# Ultrabook für angehenden Studenten



## ct5010 (4. Juni 2015)

*Ultrabook für angehenden Studenten*

Hallo zusammen,
Da ich jetzt bald studieren werde, benötige ich ein mobiles Arbeitsgerät. 

Auf ein festes Budget möchte ich mich nicht festlegen; wichtig ist vor allem das Preis-Leistungs-Verhältnis, sowie, dass das Notebook meine Anforderung erfüllt. Allerdings sollte das Gerät auch nicht mehr als 800€ kosten.

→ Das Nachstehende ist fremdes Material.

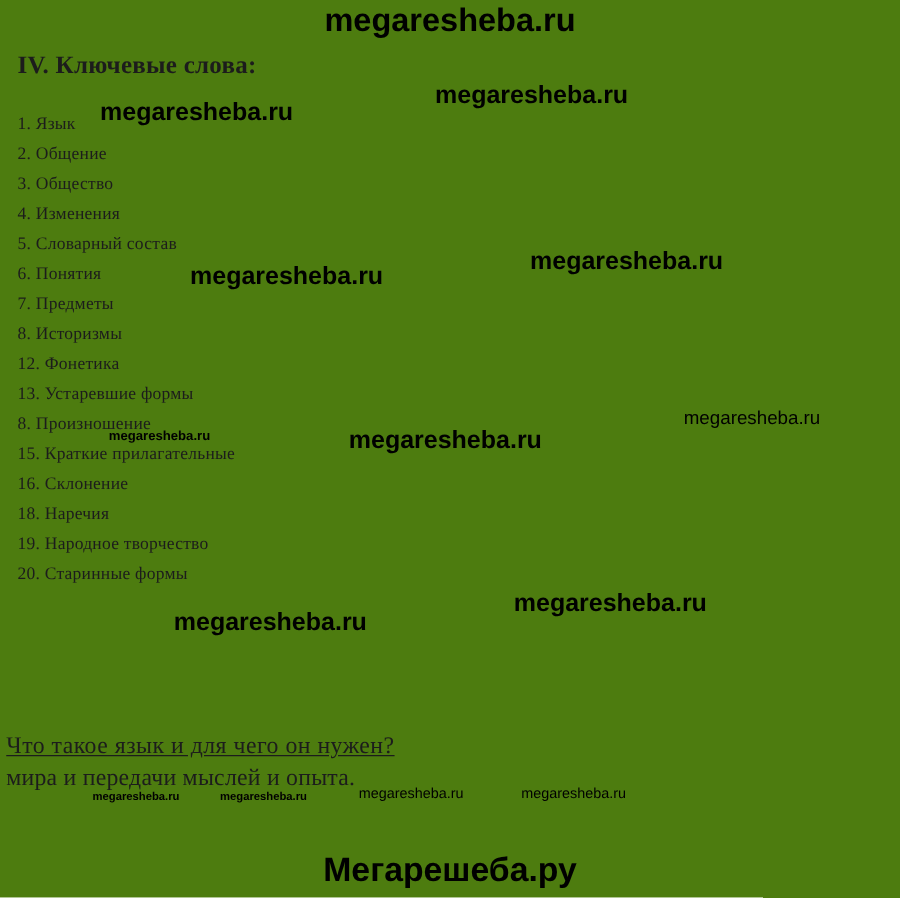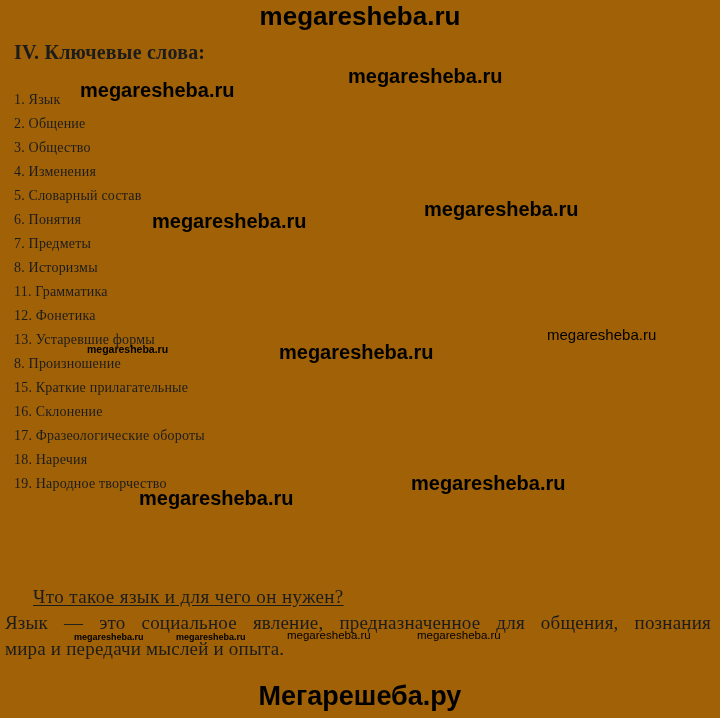"megaresheba.ru" .page { background: #a16207 -> #4d7c0f }
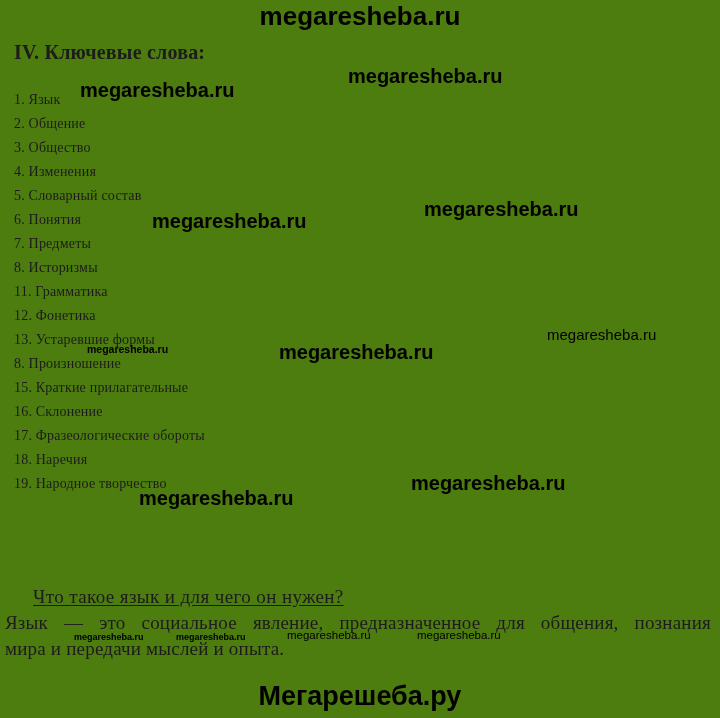"11. Грамматика" div { html: <div>11. Грамматика</div> -> none }
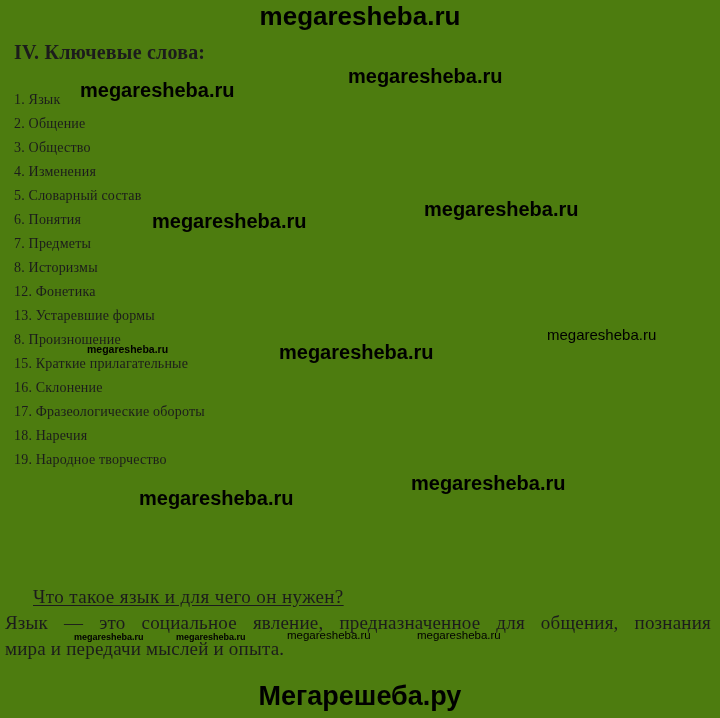"17. Фразеологические обороты" div { html: <div>17. Фразеологические обороты</div> -> none }
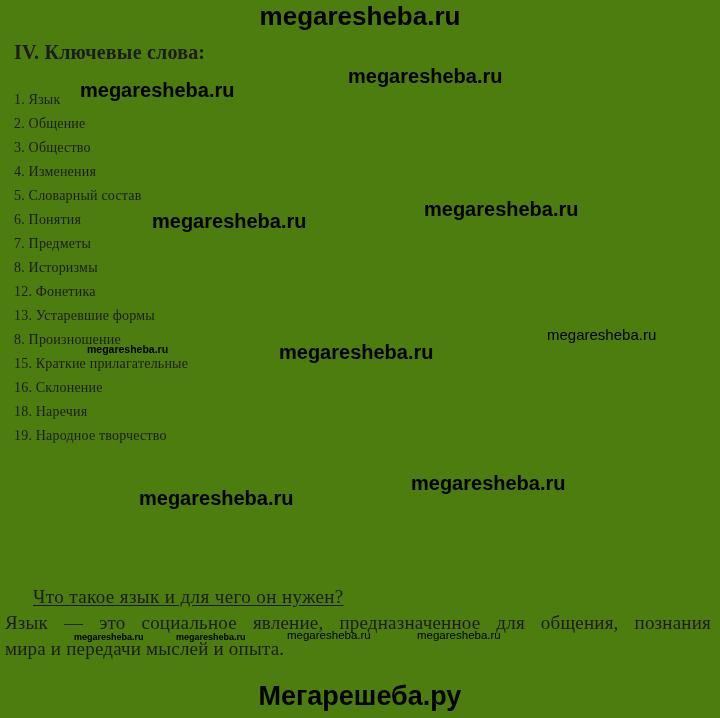"20. Старинные формы" div { html: none -> <div>20. Старинные формы</div> }
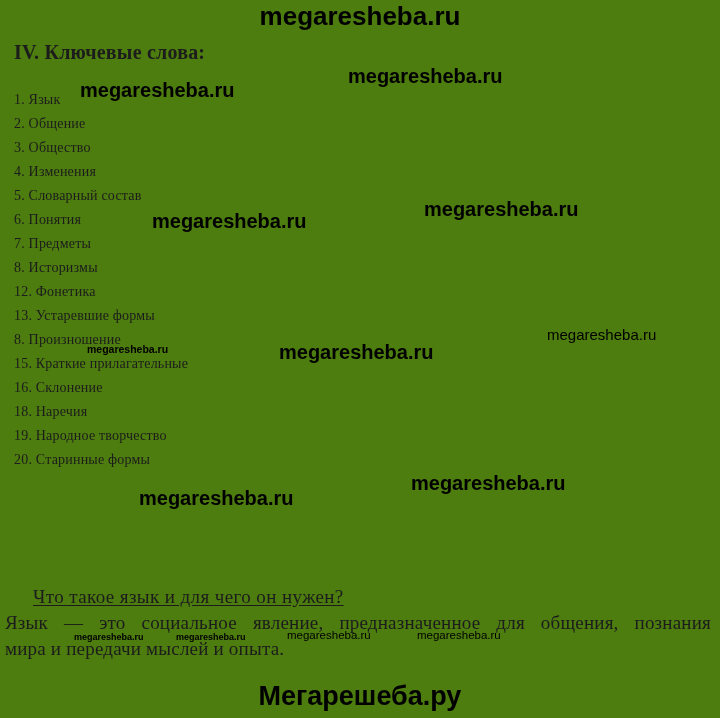"Что такое язык и для" .question-heading { margin-left: 28px -> none }
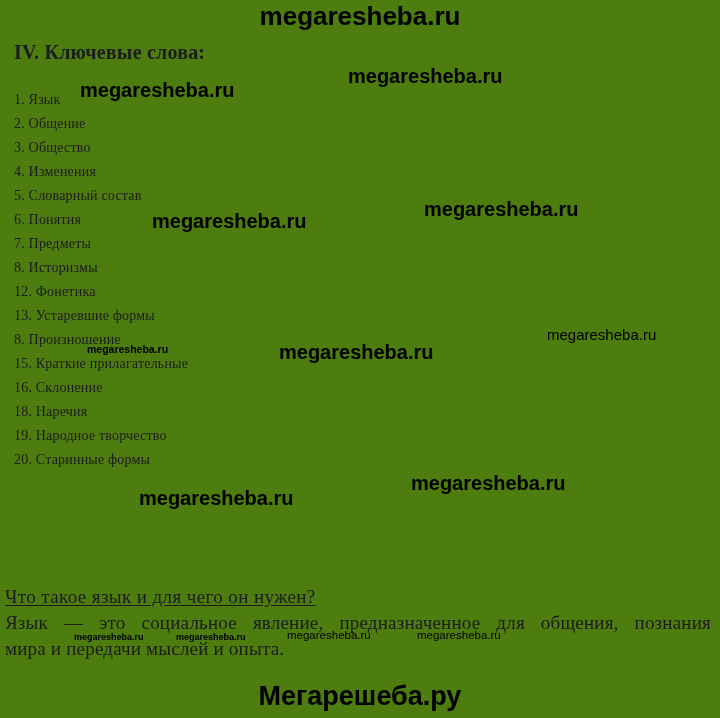"Язык — это социальное явление," div.line-justified { html: <div>Язык — это социальное явление, предназначенное для общения, познания</div> -> none }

Nun meine Anforderungen an das Gerät:
- 5-6h+ Akkulaufzeit bei Office-Anwendungen
- Nicht schwerer als 2kg, maximal 14"
- Gute Eingabegeräte, traumhaft wäre natürlich eine beleuchtete Tastatur 
- Nicht zu wenig Leistung. Hier meine Frage: Reicht ein i3 auch oder sollte es schon ein i5 sein?
- Gute Verarbeitung und Stabilität. Ob Kunststoff oder nicht ist mir im Grunde egal, aber das Gerät sollte schon stabil sein.
- Wenn eine HDD verbaut ist, Möglichkeit der Erweiterung um eine mSATA SSD oder einem unkomplizierten Wechseln der Festplatte
- Das Display sollte angemessen sein, auch wenn ich keine überragenden Forderungen nach Helligkeit und Kontrast habe.

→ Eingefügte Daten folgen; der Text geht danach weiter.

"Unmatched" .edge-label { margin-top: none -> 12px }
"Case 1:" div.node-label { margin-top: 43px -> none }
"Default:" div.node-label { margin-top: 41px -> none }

Über mögliche Informationen zu Studentenrabatten würde ich mich natürlich auch freuen! 

Edit: Lohnt es sich überhaupt, gebrauchte Ultrabooks zu kaufen? Also z.B. ab Ivy Bridge. Hat sich in der Prozessorleistung viel getan?


----------



## Einwegkartoffel (4. Juni 2015)

*AW: Ultrabook für angehenden Studenten*

Lenovo IdeaPad Flex 2 14 grau, Core i5-4210U, 8GB RAM, 256GB SSD (59423385) sowas evtl? Gibts auch in "kleiner" mit nem I3 und 4GB RAM und 128GB SSD, dementsprechend auch billiger


----------



## Abductee (4. Juni 2015)

*AW: Ultrabook für angehenden Studenten*

Was willst du denn damit überhaupt machen?
Nur als Schreibmaschine benutzen?

Edit:
Lenovo ThinkPad Yoga, Core i3-4010U, 4GB RAM, 500GB HDD (20CD0034GE) Preisvergleich | Geizhals Deutschland
+ 
Crucial MX200 250GB, SATA 6Gb/s (CT250MX200SSD1) Preisvergleich | Geizhals Deutschland

Alternativ für den schmalen Geldbeutel:
Acer TravelMate B115-M-41RQ (NX.VA1EG.002) Preisvergleich | Geizhals Deutschland


----------



## ct5010 (4. Juni 2015)

*AW: Ultrabook für angehenden Studenten*

Danke für die Antworten. Ich werde hauptsächlich damit schreiben. Trotzdem würde ich gerne eine kleine Leistungsreserve haben, falls ich später rechenintensivere Software verwenden werde. Spielen werde ich mit dem anzuschaffenden Gerät jedoch sicherlich nicht. Das TravelMate kommt nicht in Frage, 11" sind mir zu klein. 12,5" wäre die absolute Schmerzgrenze. 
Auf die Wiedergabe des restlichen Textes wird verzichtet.